**What to do:**
Would you transcribe the records below from the line with "10px -> 14px" to the line with "border-radius: none ->", ends included, exactly and with nothing more, leaving the pictures out?

**Source data:**
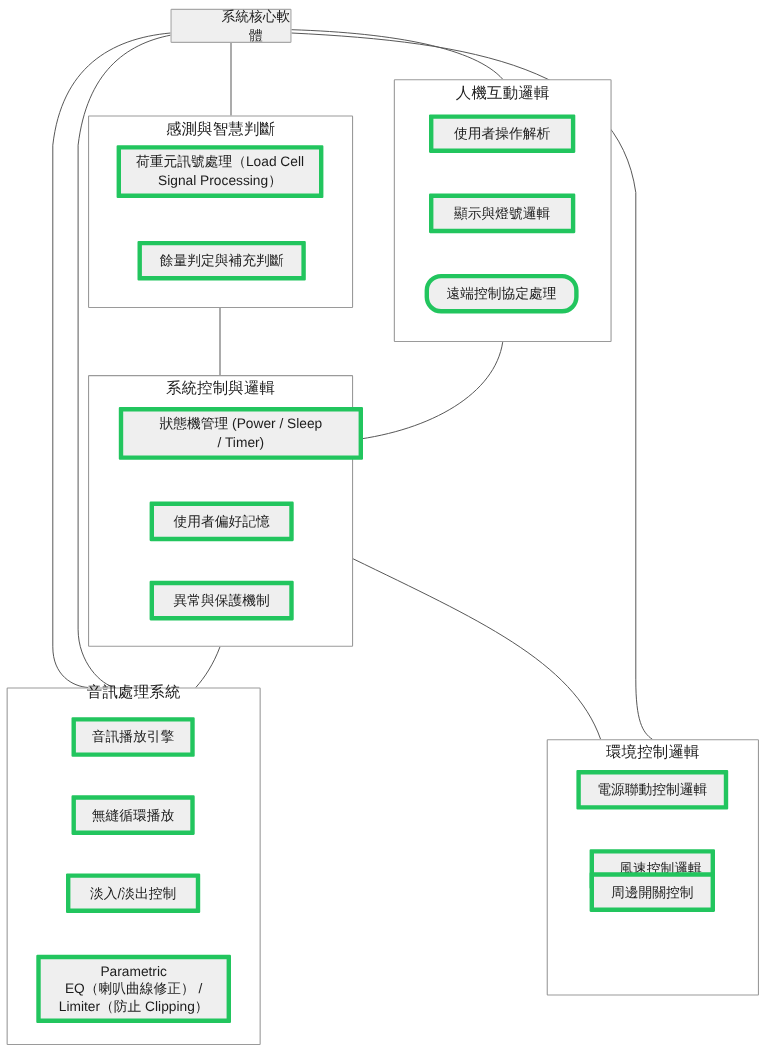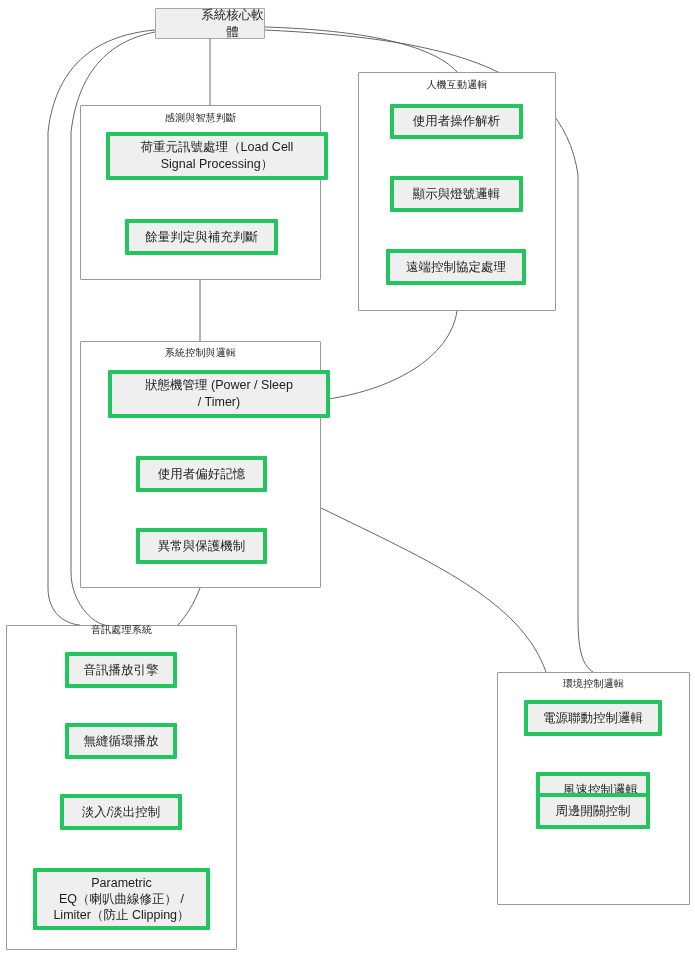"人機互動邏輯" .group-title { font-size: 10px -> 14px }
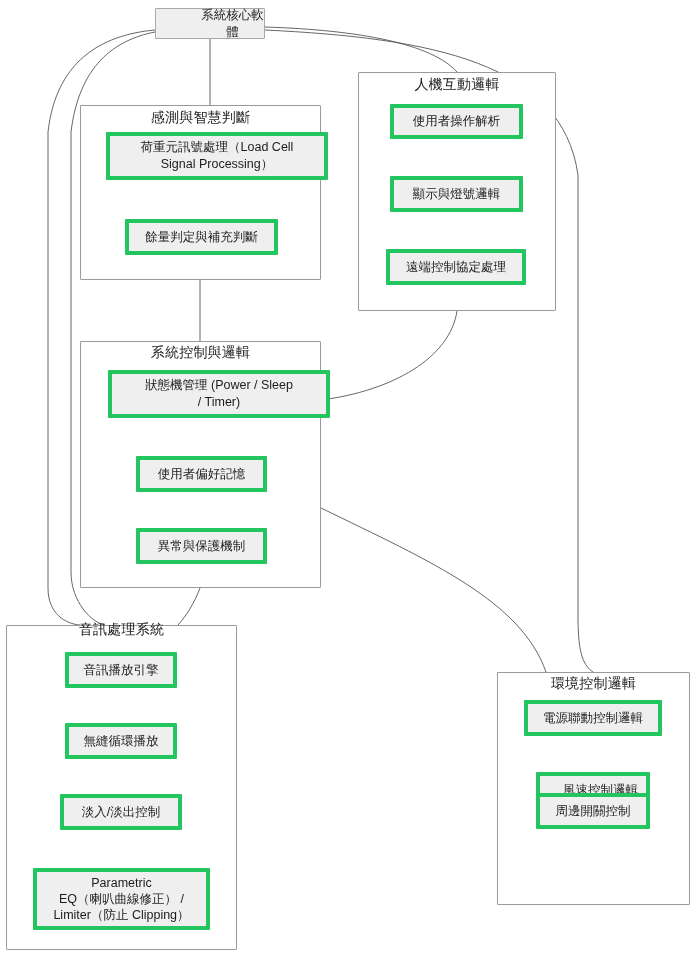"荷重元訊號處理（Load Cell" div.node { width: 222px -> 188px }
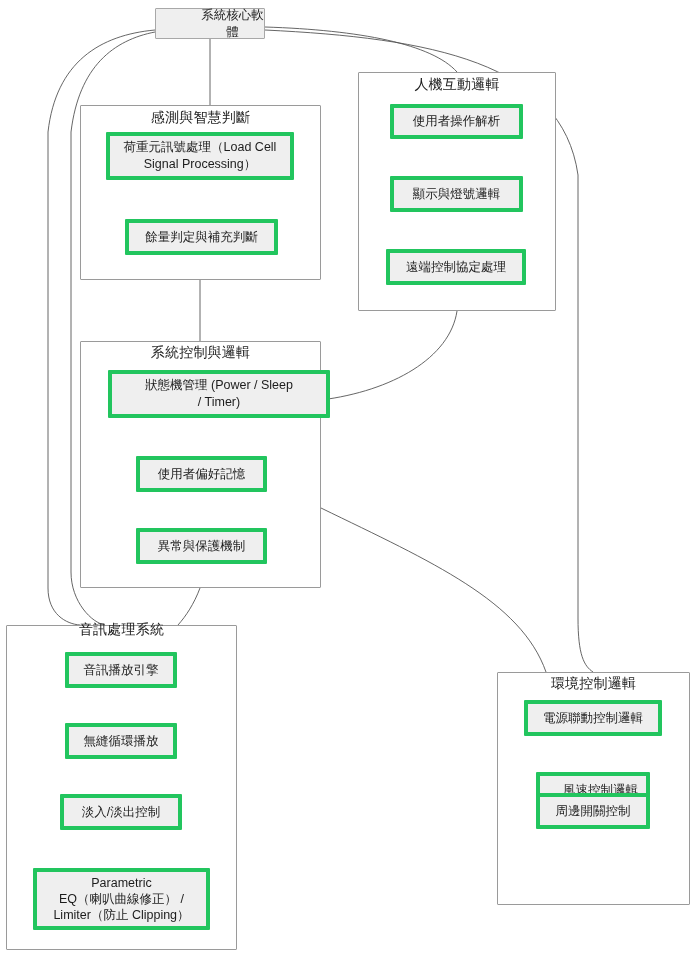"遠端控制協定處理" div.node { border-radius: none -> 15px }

==

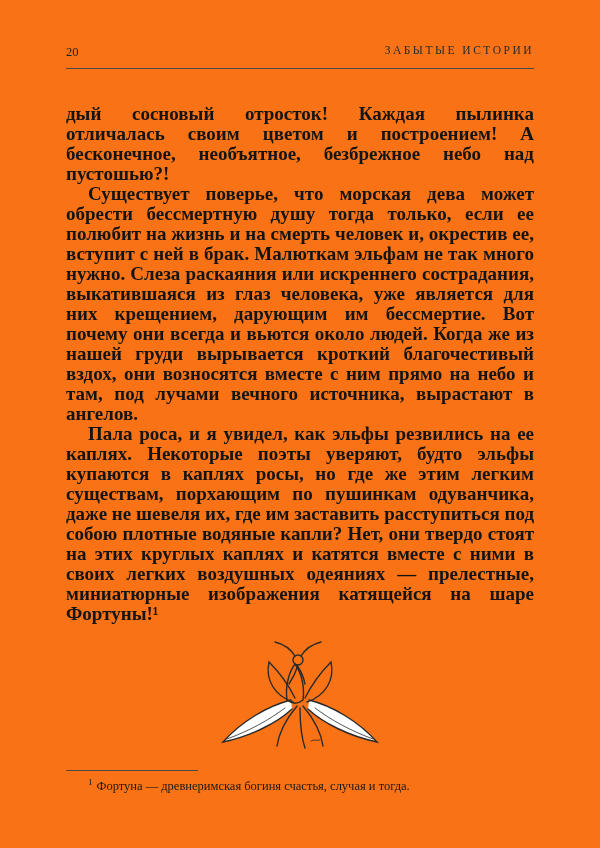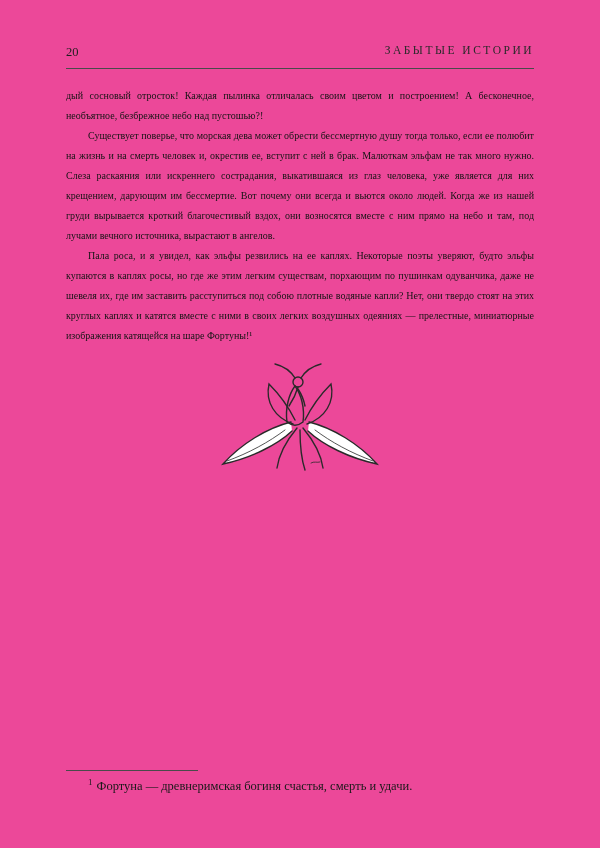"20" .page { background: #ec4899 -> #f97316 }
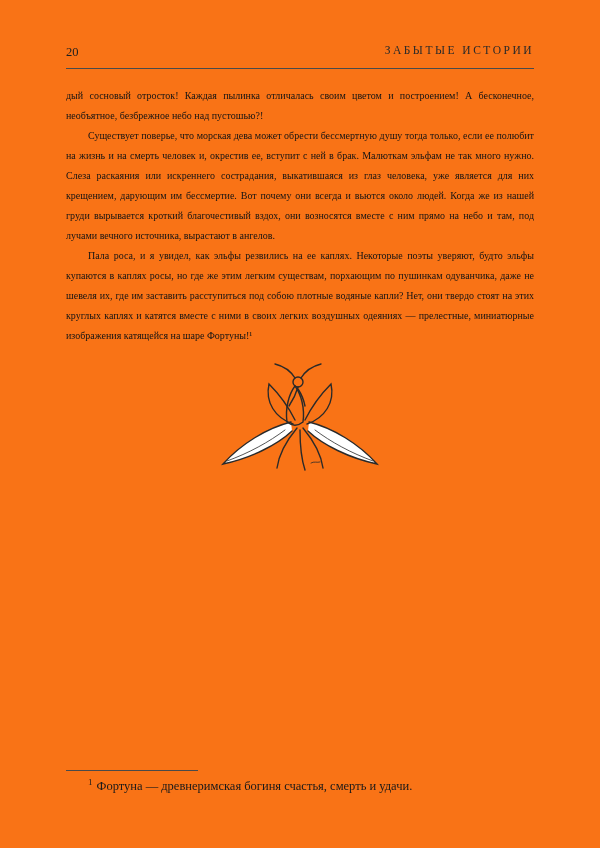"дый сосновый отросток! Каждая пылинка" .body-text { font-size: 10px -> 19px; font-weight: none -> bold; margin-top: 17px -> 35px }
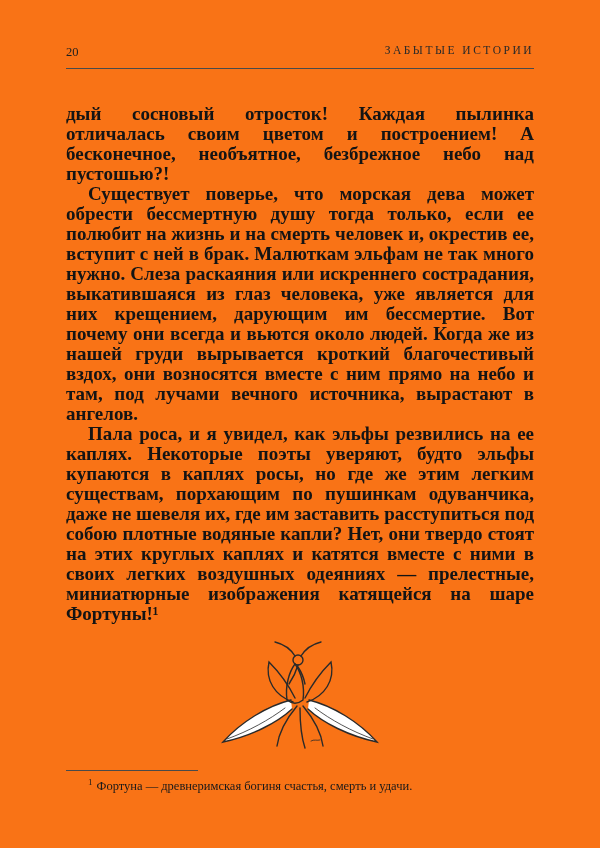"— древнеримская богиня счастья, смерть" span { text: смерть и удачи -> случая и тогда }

**Task result:**
"人機互動邏輯" .group-title { font-size: 10px -> 14px }
"荷重元訊號處理（Load Cell" div.node { width: 222px -> 188px }
"遠端控制協定處理" div.node { border-radius: none -> 15px }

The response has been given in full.